The dry-aged ribeye at Chubut is the benchmark preparation — typically 28–35 days aged, presented on a board with chimichurri, sea salt and roasted vegetables. The côte de boeuf for two is the show-stopper: a bone-in preparation weighing 800–1,200g, carved at the table. Cooking to medium-rare is the house recommendation; the kitchen is accommodating of medium-rare plus, but does not recommend going beyond medium for prime cuts of this quality.
16 Art-Bar-Restaurant in Saanen is less known outside the valley but is the local reference for a serious steak dinner. The côte de boeuf for two is the signature and is frequently cited by Saanenland regulars as one of the best steak preparations in the Bernese Oberland. The setting — low wooden ceilings, intimate atmosphere, a wine cellar of unusual depth for a village restaurant — makes it the preferred steak restaurant for visitors who want something more intimate than the Palace context.
Chubut serves primarily South American beef; 16 Art-Bar uses Swiss and European prime cuts. Swiss beef from alpine-pastured cattle has a different flavour profile — less intense marbling than Wagyu or South American grass-fed, but a clean, mineral quality that pairs particularly well with Swiss red wines (Pinot Noir from Graubünden, Cornalin from Valais). The choice between the two reflects a preference for the Argentinian grilled tradition versus the European bistro approach.
At Chubut, the wine pairing focuses on Malbec and Cabernet from Mendoza. At 16 Art-Bar, the cellar leans towards French and Swiss reds — a mature Côtes du Rhône, a Graubünden Pinot Noir aged 4–5 years, or a Provençal Bandol. The sommeliers at both restaurants are knowledgeable and will guide recommendations based on your preferences and the cut ordered.
Beyond the two dedicated steak restaurants, Hotel Olden serves an excellent tartare as its signature dish — classic beef preparation, very good. LEONARD's at Le Grand Bellevue occasionally features prime beef preparations on the tasting menu. La Bagatelle's French kitchen produces beef preparations when in season — côte de veau is more typical than beef steak, but the kitchen quality is exceptional for any meat preparation.
MEGU at The Alpina Gstaad serves both Japanese Wagyu A5 (imported) and Swiss-raised Wagyu on the same menu. The comparison between the two is one of the more interesting exercises available to a dedicated carnivore in the valley. The Japanese A5 is more intensely marbled; the Swiss Wagyu has a cleaner flavour with more Alpine character. Both are served in the Japanese style — thin slices, precise preparation.

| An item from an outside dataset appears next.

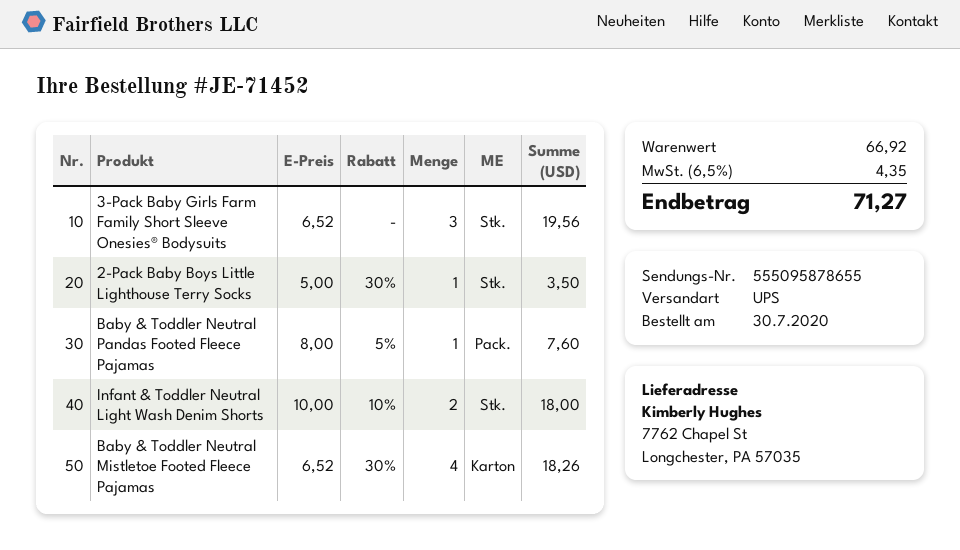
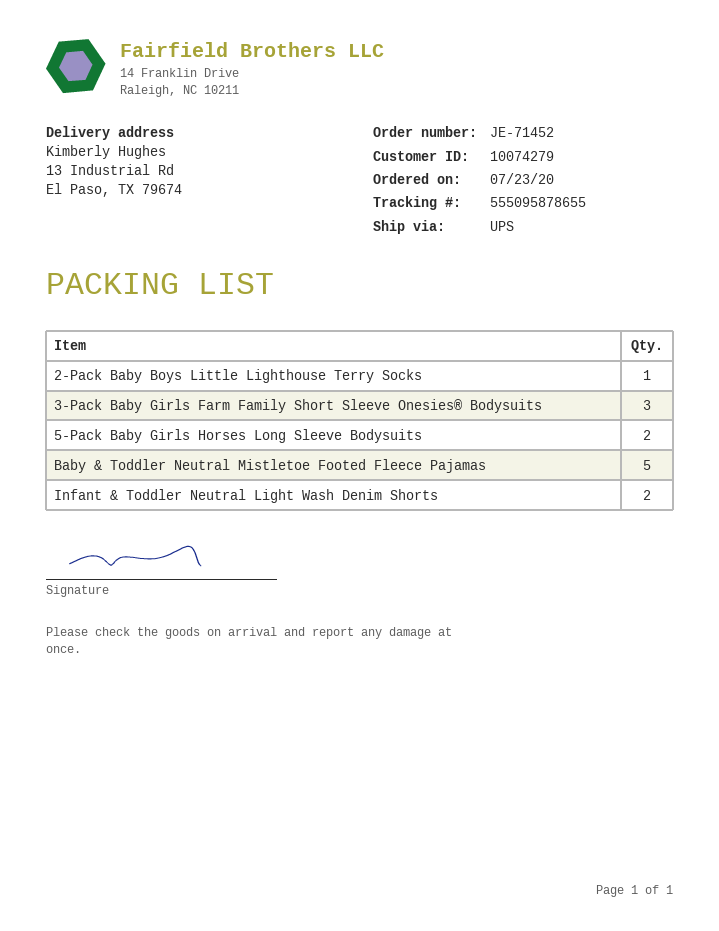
order date: 2020-07-30 -> 2020-07-23
ship to: 7762 Chapel St, Longchester, PA 57035 -> 13 Industrial Rd, El Paso, TX 79674
Baby & Toddler Neutral Pandas Footed Fleece Pajamas: 1 -> none
Baby & Toddler Neutral Mistletoe Footed Fleece Pajamas: 4 -> 5
5-Pack Baby Girls Horses Long Sleeve Bodysuits: none -> 2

Chubut is dinner-only and requires booking through the Palace at +41 33 748 50 00. Open daily during winter season from 19:00. 16 Art-Bar in Saanen is open Wednesday to Sunday from 18:00 and takes reservations at +41 33 744 88 00. Our concierge handles both bookings in German.

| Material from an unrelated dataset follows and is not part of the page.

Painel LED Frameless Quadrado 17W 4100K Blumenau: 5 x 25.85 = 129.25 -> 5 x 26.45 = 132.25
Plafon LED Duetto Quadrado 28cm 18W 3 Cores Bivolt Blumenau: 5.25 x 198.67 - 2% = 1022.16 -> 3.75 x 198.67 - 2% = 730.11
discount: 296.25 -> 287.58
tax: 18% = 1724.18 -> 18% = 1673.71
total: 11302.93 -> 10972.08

Swiss steak restaurants serve traditional European accompaniments — pommes frites, gratin dauphinois, green salad, roasted vegetables, béarnaise sauce. Chubut adds South American elements: chimichurri, provolone, empanada as a starter. 16 Art-Bar's kitchen produces a particularly fine gratin that is worth ordering alongside any main course.
Tell us your preference (Chubut for the Palace experience, 16 Art-Bar for the intimate Saanen chalet) and date. We call and confirm in German, passing party size and any dietary requirements. Confirmation on WhatsApp in under ten minutes.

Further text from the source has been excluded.